### Work required
With the pictures removed, set down all of the entries below exactly.

☆ ☆ ☆ ☆ ☆

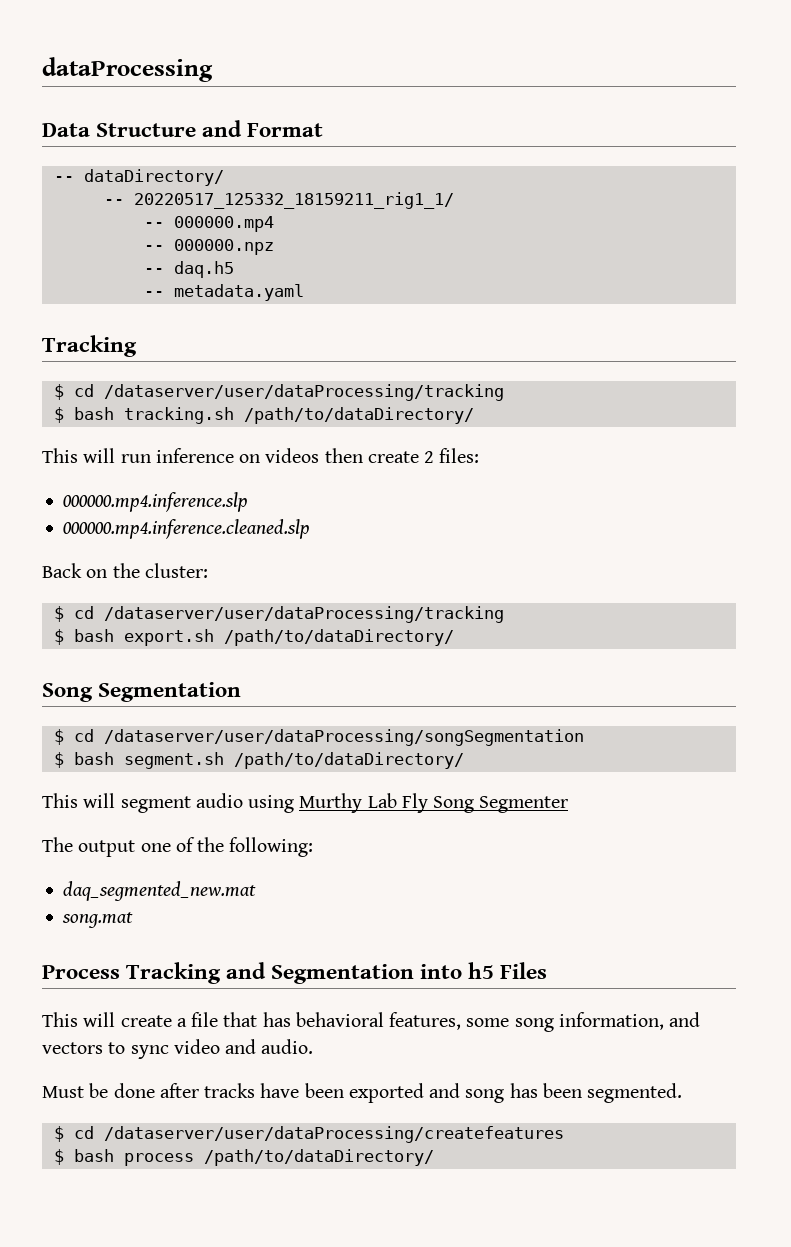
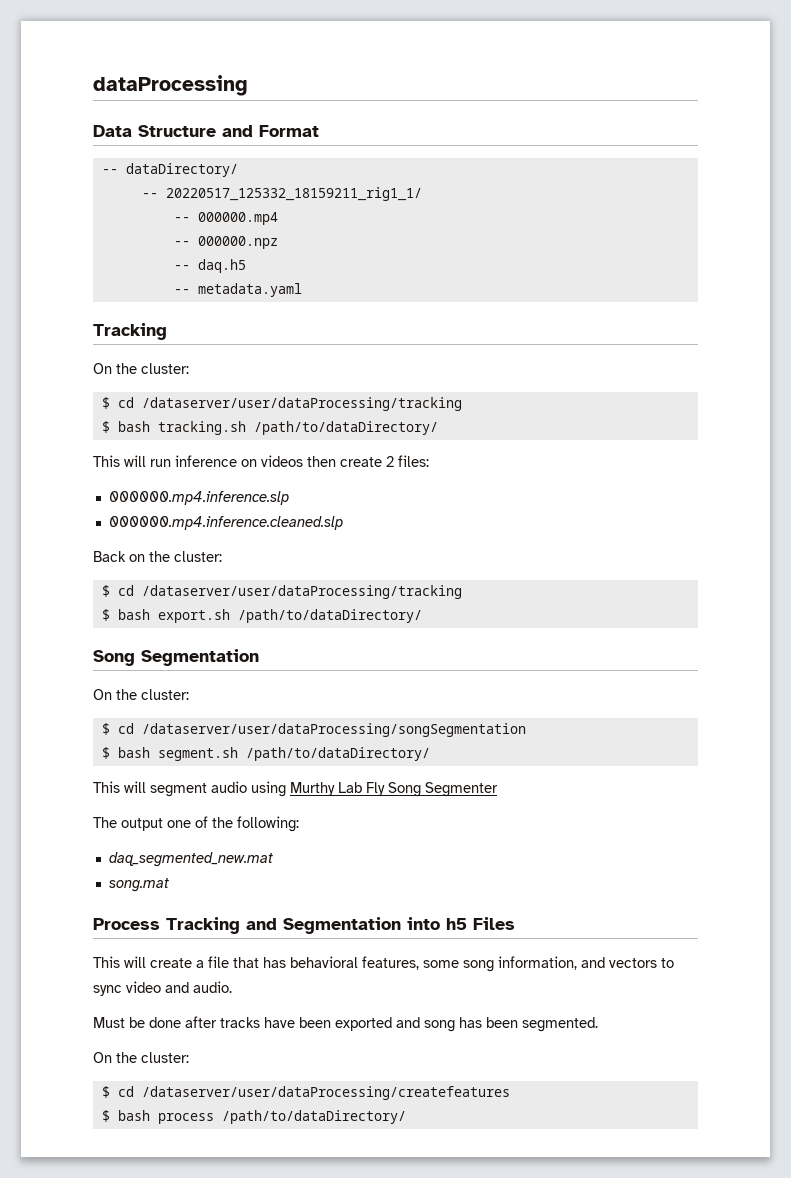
(137, 346) none -> [93,363,189,374] // On the cluster:
(242, 692) none -> [93,689,189,700] // On the cluster:
(683, 1093) none -> [93,1052,189,1063] // On the cluster:

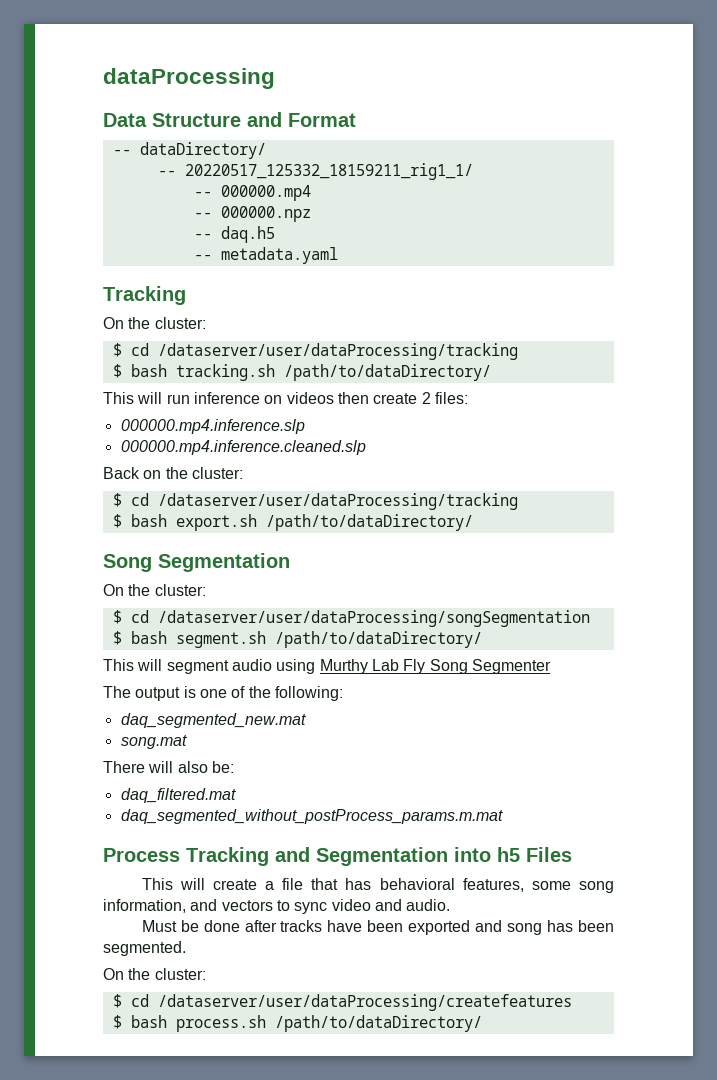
(163, 824) none -> [183,686,196,698] is
(169, 885) none -> [103,761,234,773] [120,788,236,803] [120,809,503,824] // There will also be: // daq_filtered.mat // daq_segmented_without_postProcess_params.m.mat
[157,1113,214,1124] process -> [175,1015,266,1032] process.sh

☆ ☆ ☆ ☆ ☆

### Exercise answer
(137, 346) none -> [93,363,189,374] // On the cluster:
(242, 692) none -> [93,689,189,700] // On the cluster:
(683, 1093) none -> [93,1052,189,1063] // On the cluster:

(163, 824) none -> [183,686,196,698] is
(169, 885) none -> [103,761,234,773] [120,788,236,803] [120,809,503,824] // There will also be: // daq_filtered.mat // daq_segmented_without_postProcess_params.m.mat
[157,1113,214,1124] process -> [175,1015,266,1032] process.sh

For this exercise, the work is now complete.